Problem to work on - Retype every line from the one containing "flex-direction: column ->" through the last line of the records below, both included; leave out the pictures.

Front-end code edit data -
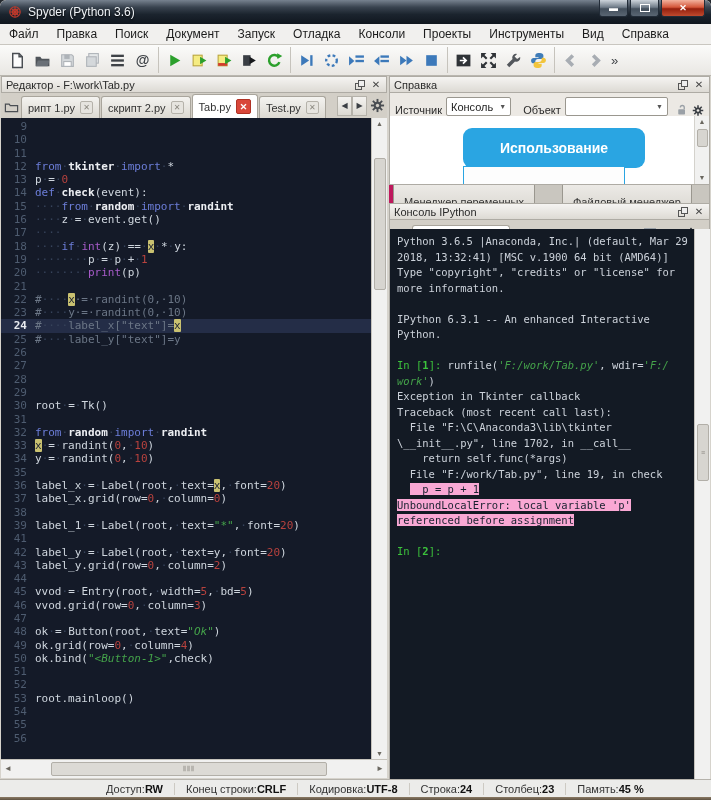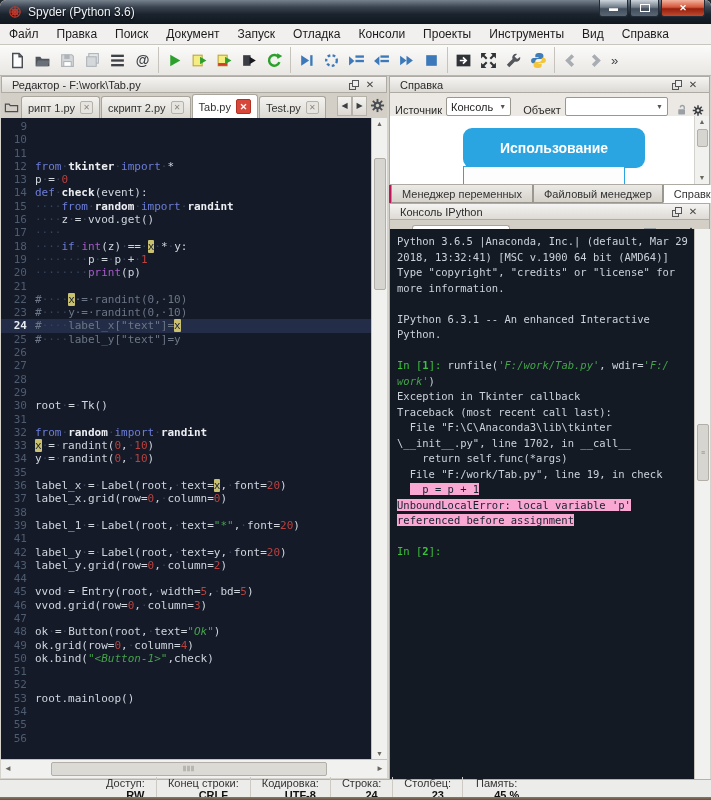"Редактор - F:\work\Tab.py" .panel-header { padding: 0 10px -> 0 4px }
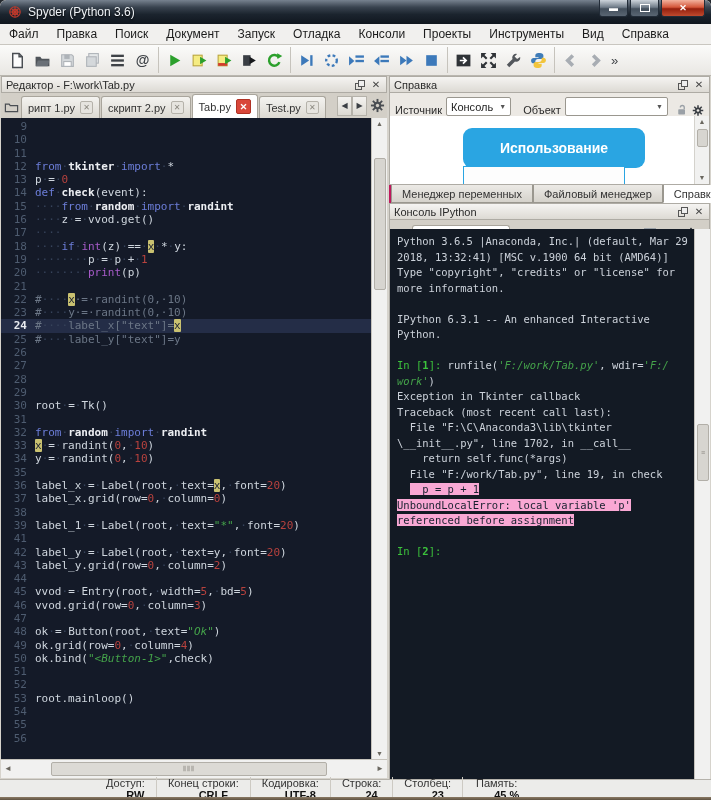"Менеджер переменных" .bottom-tabs { border-left: 2px solid #be185d -> 4px solid #be185d; gap: none -> 27px; height: 18px -> 34px }
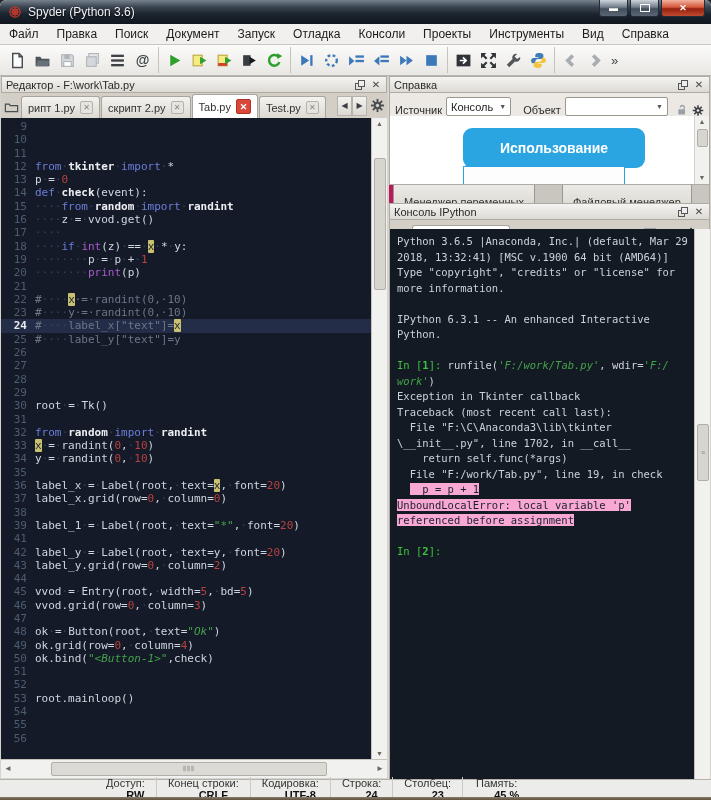"vvod.get()" span.sg-w { text: vvod.get -> event.get }
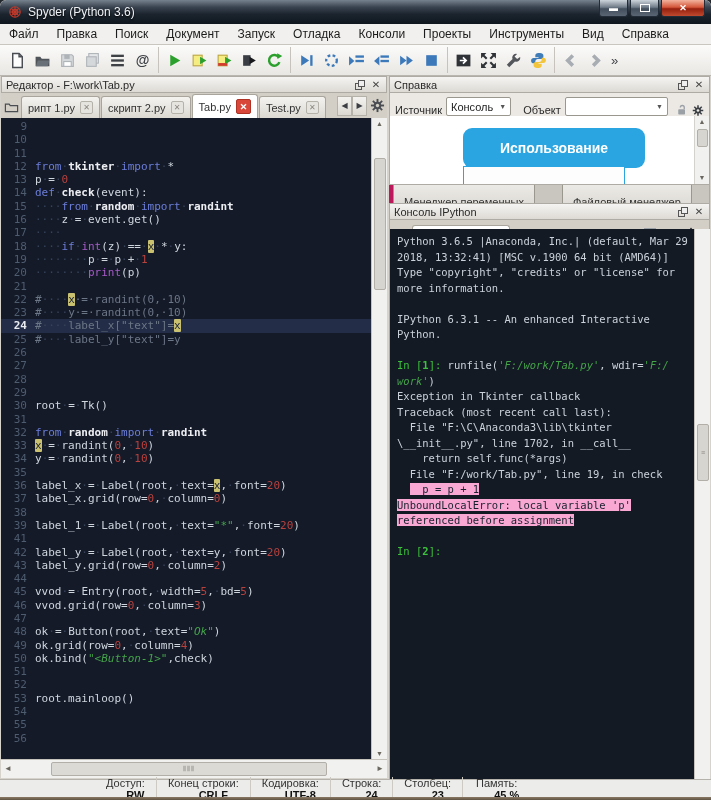"Доступ:" .st-item { flex-direction: column -> none }
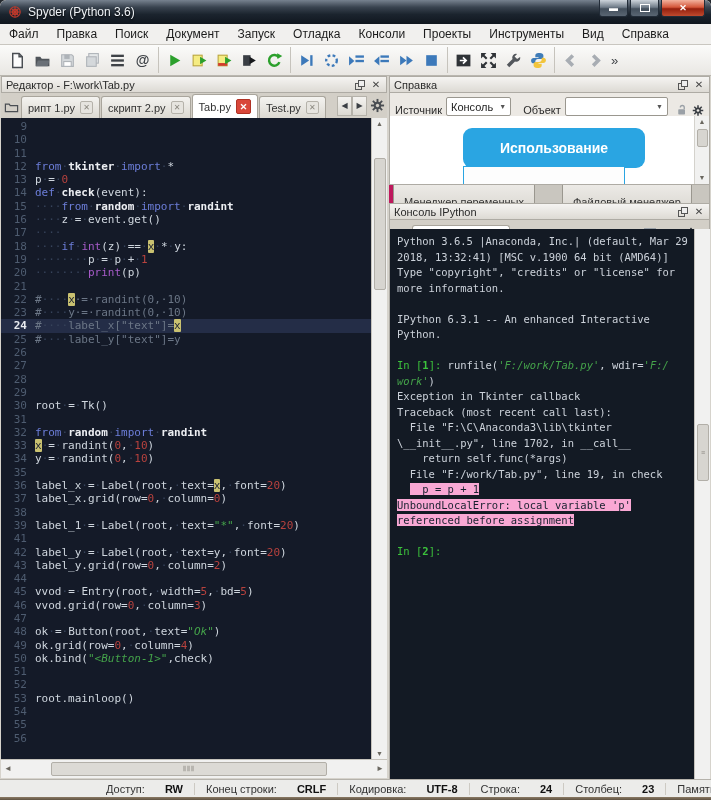"RW" .st-item b { margin-left: 20px -> 0 }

Response for this exercise -
"Доступ:" .st-item { flex-direction: column -> none }
"RW" .st-item b { margin-left: 20px -> 0 }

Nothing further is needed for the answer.